Based on his analysis of her vocational profile, the judge assigned the employee a weekly earning capacity of $420.00. (Dec. 6-7.) Essentially, the employee argues the judge's vocational assessment is flawed, insofar as it rests upon his finding that the employee is bilingual. The employee is Spanish- speaking, and testified via an interpreter at hearing. (Dec. 3.) When employee's counsel questioned her regarding the language barrier she faced while working for Kayem Foods, her employer, the judge interjected:

If necessary I'm satisfied Spanish is her primary language and that's how she communicates. If she incidentally has some understanding of English so be it, but I understand she speaks and understands Spanish fluently and may not English, if that's relevant.

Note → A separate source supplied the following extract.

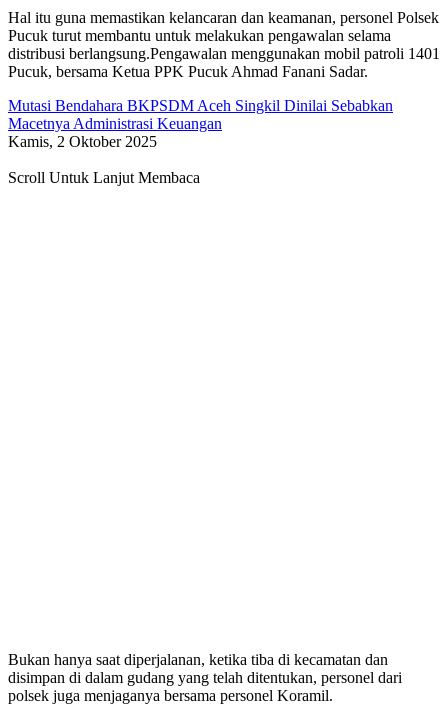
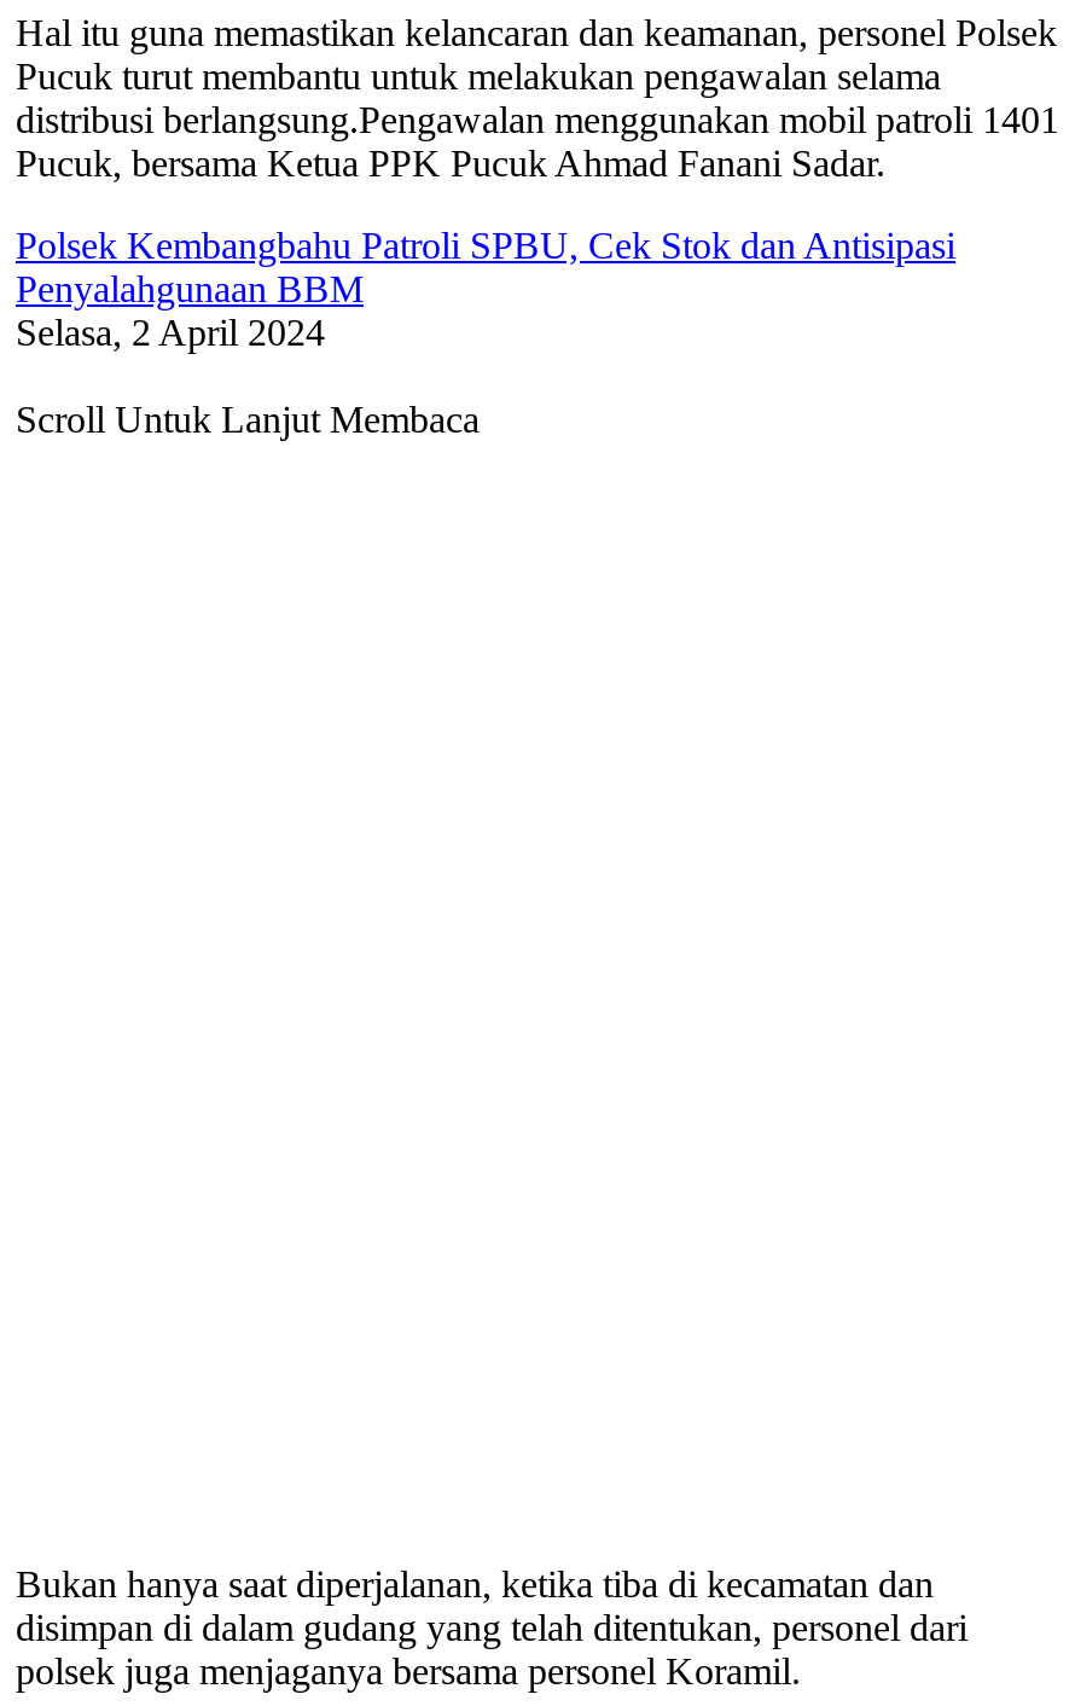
[8,97,393,150] Mutasi Bendahara BKPSDM Aceh Singkil Dinilai Sebabkan | Macetnya Administrasi Keuangan | Kamis, 2 Oktober 2025 -> [16,225,955,354] Polsek Kembangbahu Patroli SPBU, Cek Stok dan Antisipasi | Penyalahgunaan BBM | Selasa, 2 April 2024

(Tr. 10.) The judge thereby allowed that employee counsel's direct examination of the employee, which focused on the employee's limited ability to communicate in English (relevant to her vocational profile), could move on to another topic. Id. In spite of this tacit, if not express, acknowledgement that the employee was not bilingual, in his decision the judge found the employee "has a satisfactory understanding of English and an ability to read, write and speak English." (Dec. 3.) He then relied on this finding, in part, to conclude that:

[T]he Employee has transferable skills that translate to an ability to earn wages in the world of work. The Employee because of her licensures and training has vocational ability and business acumen to manage and oversee a hairdressing salon. She applied for and obtained such a license and since 2004 is the licensed operator/manager/owner of a beauty salon. There was no testimony as to what she earns or potentially can earn for wages from that employment. I use my judgment and assess that such a job pays $14.00 per hour and that 30 hours a week is required to function in that capacity. I find that this job is not "hands on" hairdressing and only oversight is needed and little to no use of the Employee's right hand is required. The Employee, being bi-lingual, [sic] can book appointments, use a telephone, assign work, and market her business without any repetitive use of her right arm.

(Dec. 4; emphasis added.)

The employee on appeal points to the inconsistency between the judge's statement above, and his conclusion that the employee is bilingual. We agree that, on this record, there is a measure of discordance regarding the employee's language skills. We need to know how the judge reached his conclusion that the employee was bilingual. Without subsidiary findings of fact on this issue, we are unable to assess the judge's conclusion. See Antoine v. Pyrotector, 7 Mass. Workers' Comp. Rep. 337, 341 (1993)(findings must be sufficiently specific and detailed to enable reviewing board to determine whether correct principles of law have been applied). Accordingly, recommital is appropriate. G. L. c. 152, § 11C.

The employee also contends the judge's finding that the employee was the actual principal of a hairdressing salon was without support in the evidence. That finding states:

Although it is claimed that the Employee is just a figurehead of the salon and it really is her sister's venture, I do not accept that. I find the Employee is the actual principal, even allowing that until now she may not have taken wages from the business she likely runs on a daily basis.

(Dec. 4.)

We agree that, other than her possession of a license to run a hairdressing salon, the decision lacks subsidiary findings of fact supporting the judge's conclusion that the employee was "likely" operating the salon ­-- apart from his questionable finding that the employee is bilingual. We need to know more about how the judge concluded the employee is the functional operator of what she claimed is her sister's enterprise.

Accordingly, we recommit the case for further findings of fact consistent with this opinion. [1]

So ordered.

Mark D. Horan
Administrative Law Judge

Martine Carroll
Administrative Law Judge

William A. McCarthy
Administrative Law Judge

Filed: November 28, 2006

[1] The employee's argument regarding the alleged inadequacy of the § 11A impartial physician's report is moot as the judge, citing medical complexity, allowed the parties to submit additional medical evidence. (Dec. 2.)